Exercise directions » Retype the entries below word for word, leaving out every picture.

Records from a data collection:
§ §
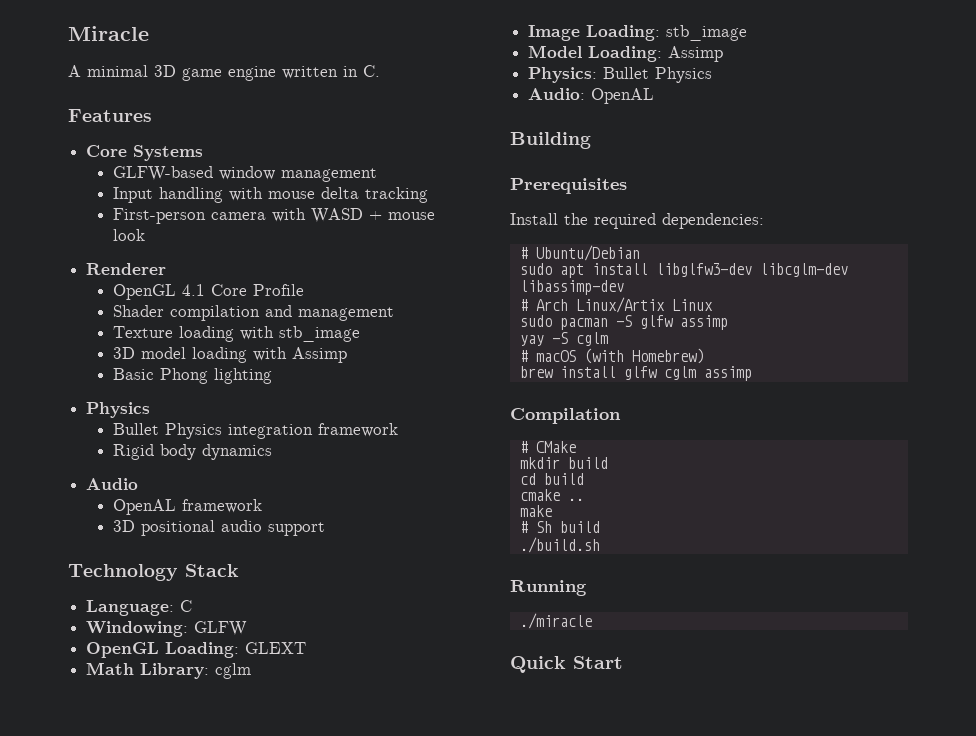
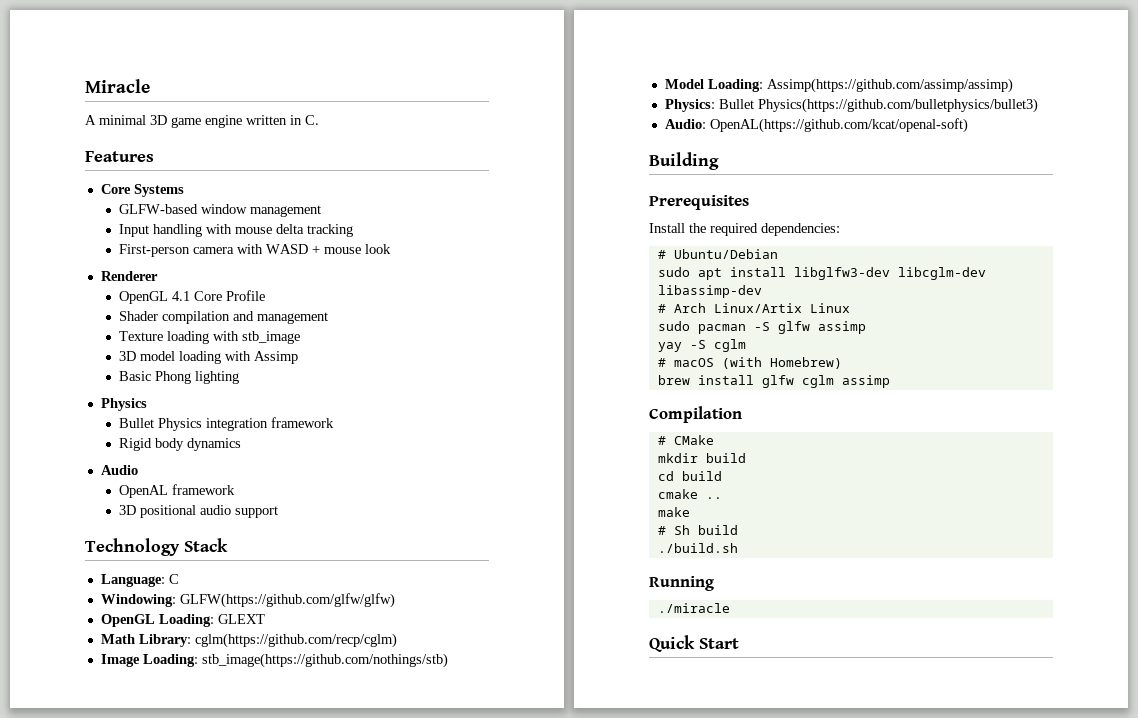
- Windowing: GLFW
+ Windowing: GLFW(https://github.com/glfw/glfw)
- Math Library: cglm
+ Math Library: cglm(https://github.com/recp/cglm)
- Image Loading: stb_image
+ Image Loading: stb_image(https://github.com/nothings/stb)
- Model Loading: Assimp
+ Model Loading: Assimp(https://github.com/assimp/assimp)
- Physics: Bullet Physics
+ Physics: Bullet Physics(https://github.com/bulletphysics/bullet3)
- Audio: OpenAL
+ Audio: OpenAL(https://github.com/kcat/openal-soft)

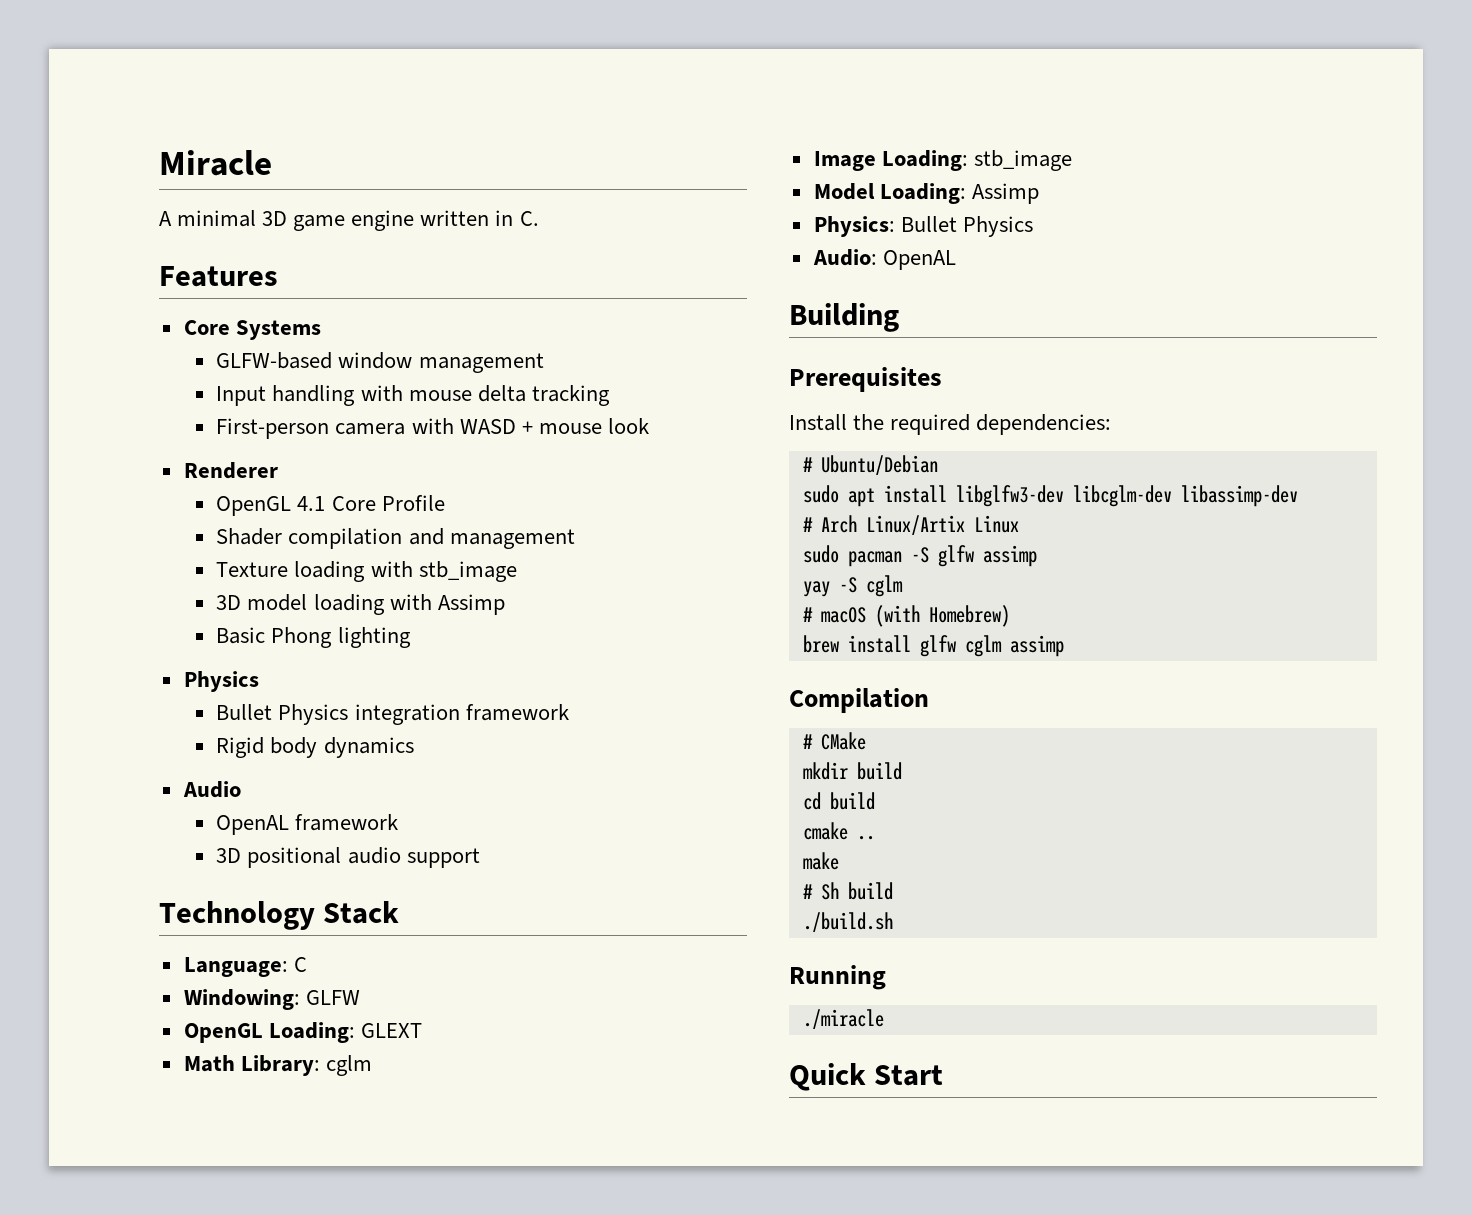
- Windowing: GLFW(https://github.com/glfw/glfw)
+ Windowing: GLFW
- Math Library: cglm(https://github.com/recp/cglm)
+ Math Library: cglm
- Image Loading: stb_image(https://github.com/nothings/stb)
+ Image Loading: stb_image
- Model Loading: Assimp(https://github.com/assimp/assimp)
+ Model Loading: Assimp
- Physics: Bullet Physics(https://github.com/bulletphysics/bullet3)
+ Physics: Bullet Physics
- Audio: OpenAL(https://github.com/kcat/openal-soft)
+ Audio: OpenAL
§ §
Result of the task »
- Windowing: GLFW
+ Windowing: GLFW(https://github.com/glfw/glfw)
- Math Library: cglm
+ Math Library: cglm(https://github.com/recp/cglm)
- Image Loading: stb_image
+ Image Loading: stb_image(https://github.com/nothings/stb)
- Model Loading: Assimp
+ Model Loading: Assimp(https://github.com/assimp/assimp)
- Physics: Bullet Physics
+ Physics: Bullet Physics(https://github.com/bulletphysics/bullet3)
- Audio: OpenAL
+ Audio: OpenAL(https://github.com/kcat/openal-soft)

- Windowing: GLFW(https://github.com/glfw/glfw)
+ Windowing: GLFW
- Math Library: cglm(https://github.com/recp/cglm)
+ Math Library: cglm
- Image Loading: stb_image(https://github.com/nothings/stb)
+ Image Loading: stb_image
- Model Loading: Assimp(https://github.com/assimp/assimp)
+ Model Loading: Assimp
- Physics: Bullet Physics(https://github.com/bulletphysics/bullet3)
+ Physics: Bullet Physics
- Audio: OpenAL(https://github.com/kcat/openal-soft)
+ Audio: OpenAL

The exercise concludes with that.